#### [TASK OBJECTIVE]
Please report how many lines in the records below contain the word "span", giving only that number.

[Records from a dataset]
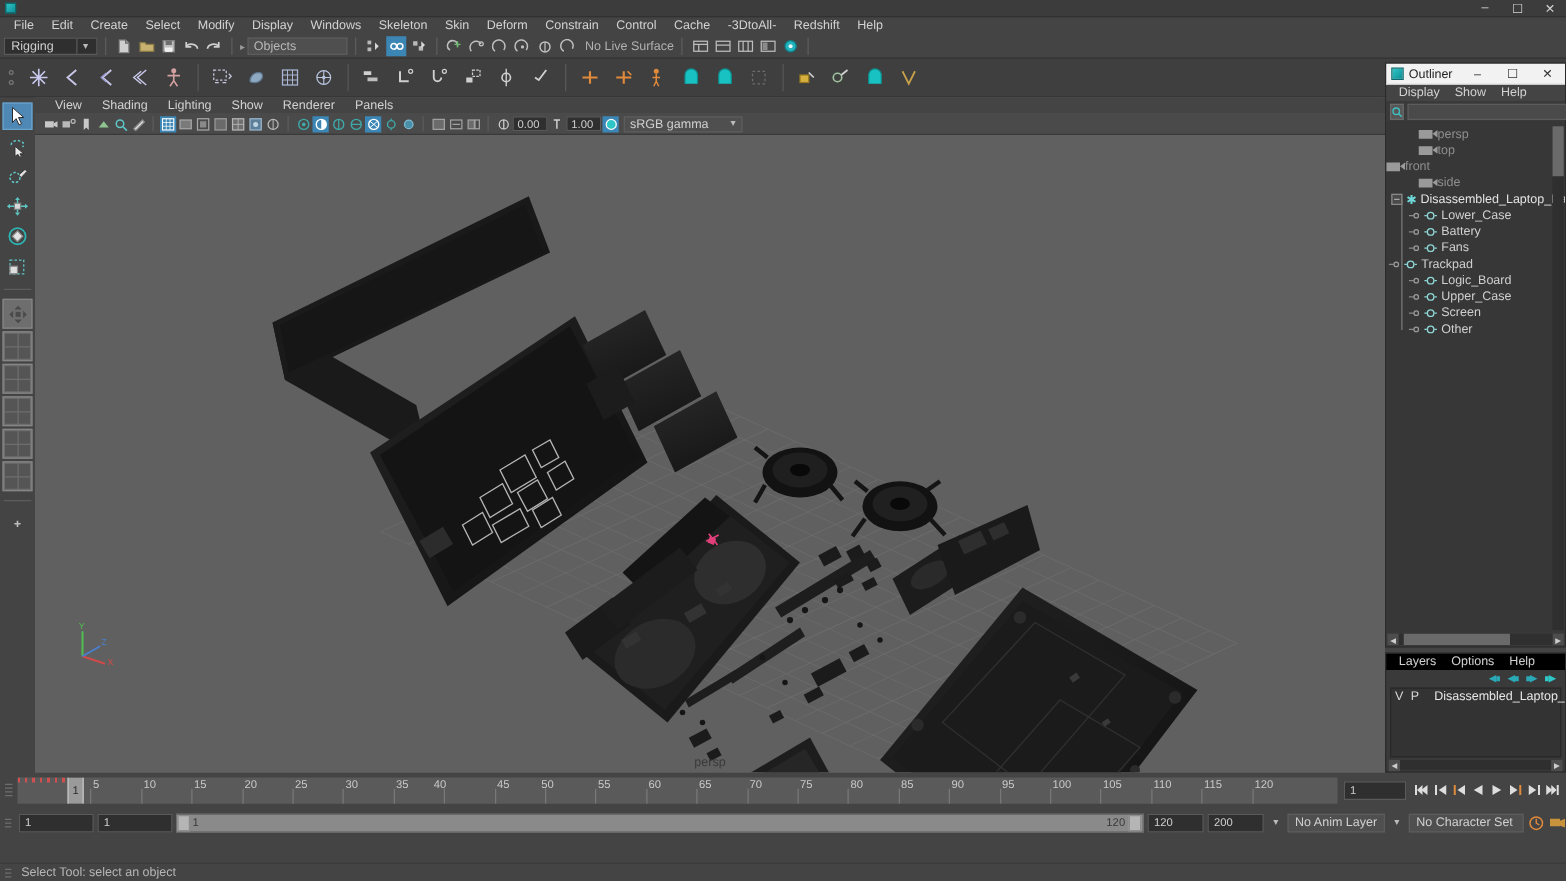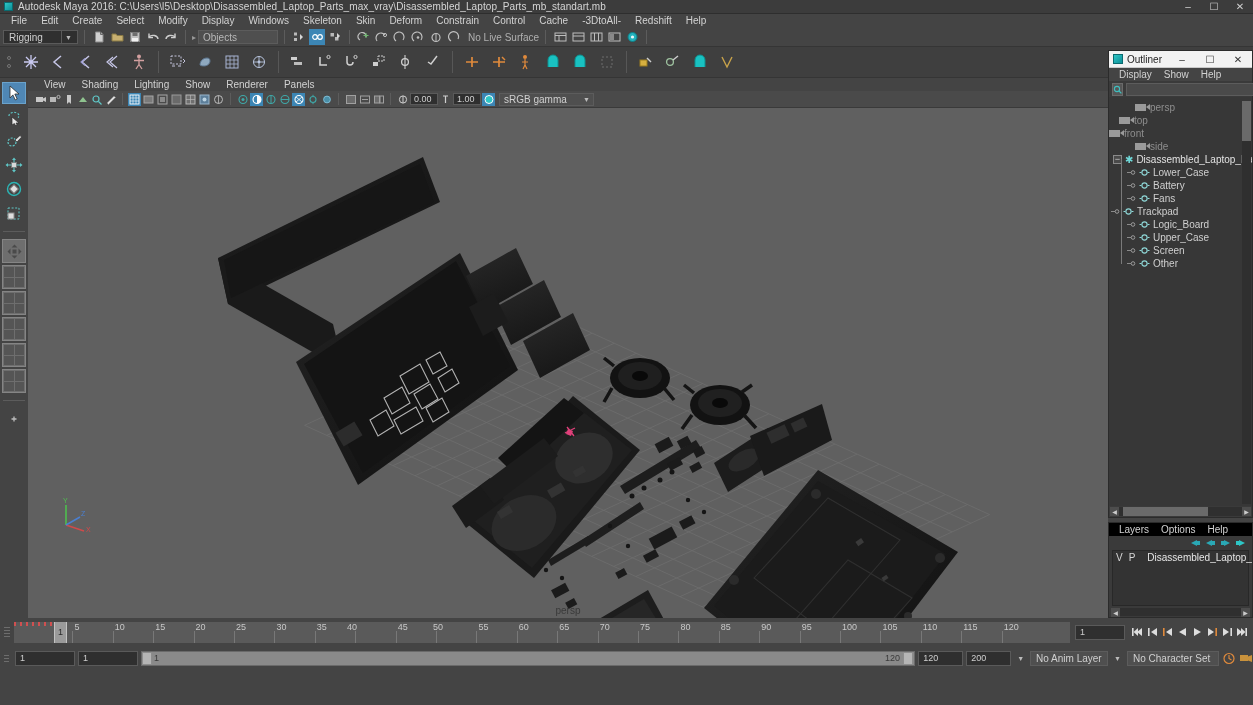--- a/index.html
+++ b/index.html
@@ -299,7 +299,6 @@
 
   <div class="titlebar">
     <div class="title-ico"></div>
-    <div class="title-text">Autodesk Maya 2016: C:\Users\l5\Desktop\Disassembled_Laptop_Parts_max_vray\Disassembled_Laptop_Parts_mb_standart.mb</div>
     <div class="win-btns">
       <div class="win-btn">–</div>
       <div class="win-btn">☐</div>

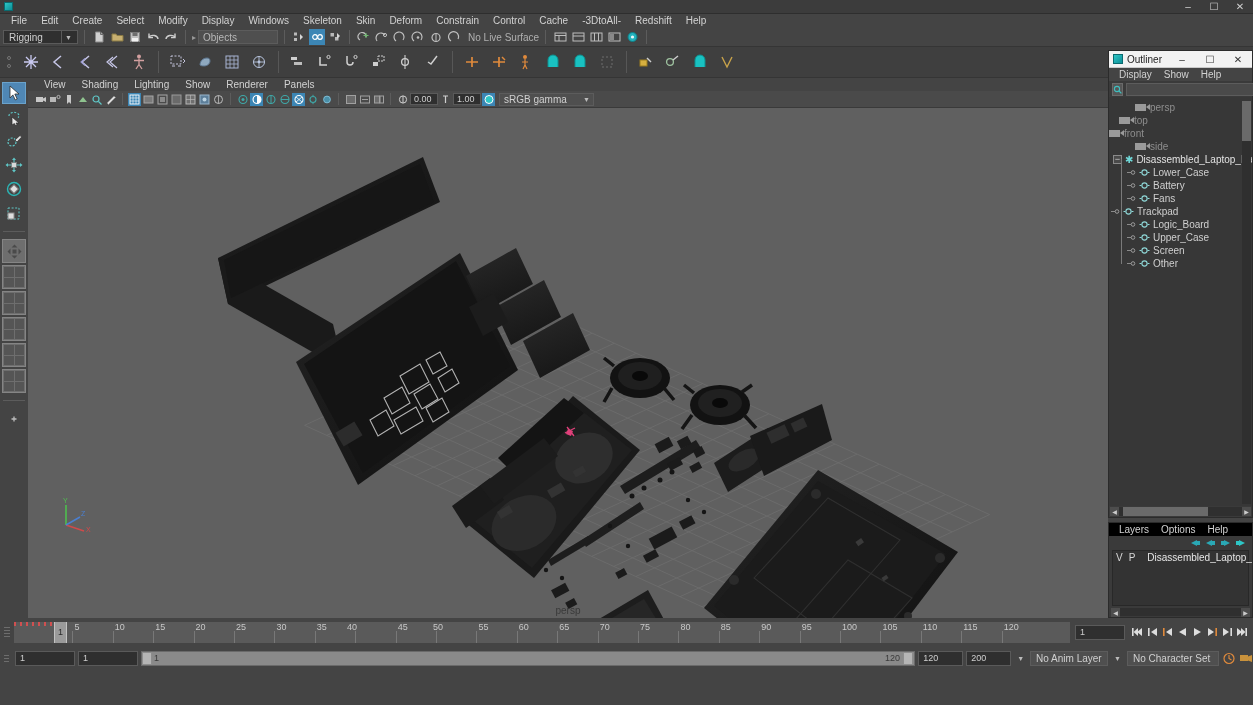--- a/index.html
+++ b/index.html
@@ -1115,7 +1115,7 @@
         <span class="camico"></span>
         <span class="lbl">persp</span>
       </div>
-      <div class="ol-row" style="padding-left:10px;">
+      <div class="ol-row" style="padding-left:26px;">
         <span class="camico"></span>
         <span class="lbl">top</span>
       </div>

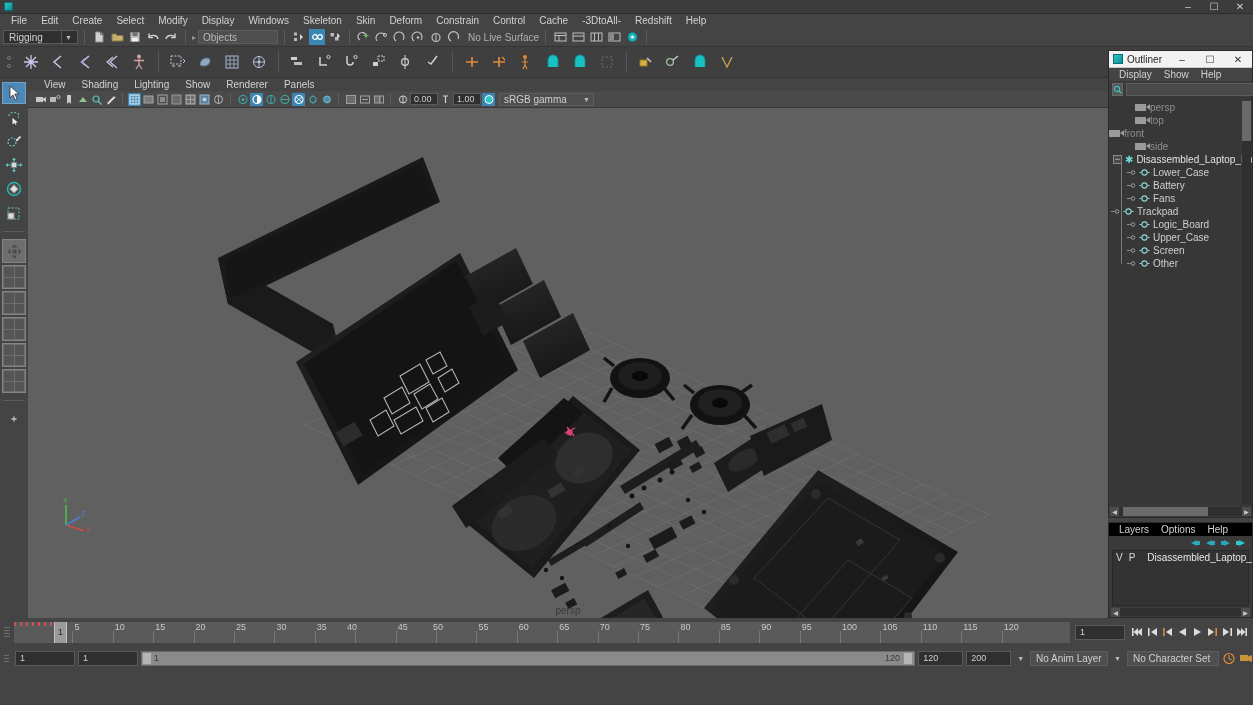--- a/index.html
+++ b/index.html
@@ -1437,6 +1437,14 @@
   </div>
 
 
+  <div class="helpline">
+    <div class="cmd-grip">
+        <i></i>
+        <i></i>
+        <i></i>
+      </div>
+    <div class="help-text">Select Tool: select an object</div>
+  </div>
 
 </div>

#### [EXPECTED ANSWER]
4